Information START
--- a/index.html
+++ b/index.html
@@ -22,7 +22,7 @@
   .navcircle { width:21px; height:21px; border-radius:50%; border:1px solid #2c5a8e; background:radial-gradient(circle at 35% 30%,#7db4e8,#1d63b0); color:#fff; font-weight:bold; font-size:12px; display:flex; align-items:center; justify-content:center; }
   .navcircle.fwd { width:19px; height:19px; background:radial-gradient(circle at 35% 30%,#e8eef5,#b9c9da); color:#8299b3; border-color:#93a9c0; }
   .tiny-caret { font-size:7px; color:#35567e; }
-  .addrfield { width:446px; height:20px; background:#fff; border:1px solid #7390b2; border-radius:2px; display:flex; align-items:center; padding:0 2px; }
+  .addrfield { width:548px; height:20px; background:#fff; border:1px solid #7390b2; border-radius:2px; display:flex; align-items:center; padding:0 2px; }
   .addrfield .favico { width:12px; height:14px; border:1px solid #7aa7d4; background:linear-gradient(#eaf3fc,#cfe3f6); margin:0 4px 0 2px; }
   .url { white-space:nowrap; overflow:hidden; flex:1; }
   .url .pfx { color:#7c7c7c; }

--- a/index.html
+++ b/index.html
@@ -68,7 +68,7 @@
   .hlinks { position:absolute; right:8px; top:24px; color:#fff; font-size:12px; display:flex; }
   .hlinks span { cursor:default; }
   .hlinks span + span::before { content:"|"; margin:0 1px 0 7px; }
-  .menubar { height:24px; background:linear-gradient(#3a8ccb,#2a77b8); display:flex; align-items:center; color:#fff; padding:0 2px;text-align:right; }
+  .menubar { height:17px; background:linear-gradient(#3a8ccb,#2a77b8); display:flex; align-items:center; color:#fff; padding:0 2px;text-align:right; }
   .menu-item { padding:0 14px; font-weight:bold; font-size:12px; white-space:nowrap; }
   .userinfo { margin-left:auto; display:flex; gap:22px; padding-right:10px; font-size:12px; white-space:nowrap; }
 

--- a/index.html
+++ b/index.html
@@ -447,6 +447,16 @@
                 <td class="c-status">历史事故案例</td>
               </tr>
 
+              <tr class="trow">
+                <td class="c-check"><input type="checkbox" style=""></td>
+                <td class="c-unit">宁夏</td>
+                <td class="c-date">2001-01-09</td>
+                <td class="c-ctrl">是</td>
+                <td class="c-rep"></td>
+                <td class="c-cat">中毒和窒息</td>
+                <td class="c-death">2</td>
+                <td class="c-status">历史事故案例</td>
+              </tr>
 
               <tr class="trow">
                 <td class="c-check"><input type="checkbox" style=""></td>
Information END
Information START
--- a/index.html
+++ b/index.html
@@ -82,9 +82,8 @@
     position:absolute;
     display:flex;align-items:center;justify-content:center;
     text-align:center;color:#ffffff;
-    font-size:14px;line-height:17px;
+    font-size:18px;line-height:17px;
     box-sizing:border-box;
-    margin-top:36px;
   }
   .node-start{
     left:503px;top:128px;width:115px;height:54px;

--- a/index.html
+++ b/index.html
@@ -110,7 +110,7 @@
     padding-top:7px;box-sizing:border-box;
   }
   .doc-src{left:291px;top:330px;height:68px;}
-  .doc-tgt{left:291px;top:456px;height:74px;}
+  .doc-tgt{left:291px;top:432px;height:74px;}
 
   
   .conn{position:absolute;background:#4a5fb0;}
Information END
Exercise goal: Search the material for the word "gradient" and copy each line where it occurs.

Result:
   .navcircle { width:21px; height:21px; border-radius:50%; border:1px solid #2c5a8e; background:radial-gradient(circle at 35% 30%,#7db4e8,#1d63b0); color:#fff; font-weight:bold; font-size:12px; display:flex; align-items:center; justify-content:center; }
   .navcircle.fwd { width:19px; height:19px; background:radial-gradient(circle at 35% 30%,#e8eef5,#b9c9da); color:#8299b3; border-color:#93a9c0; }
   .addrfield .favico { width:12px; height:14px; border:1px solid #7aa7d4; background:linear-gradient(#eaf3fc,#cfe3f6); margin:0 4px 0 2px; }
-  .menubar { height:24px; background:linear-gradient(#3a8ccb,#2a77b8); display:flex; align-items:center; color:#fff; padding:0 2px;text-align:right; }
+  .menubar { height:17px; background:linear-gradient(#3a8ccb,#2a77b8); display:flex; align-items:center; color:#fff; padding:0 2px;text-align:right; }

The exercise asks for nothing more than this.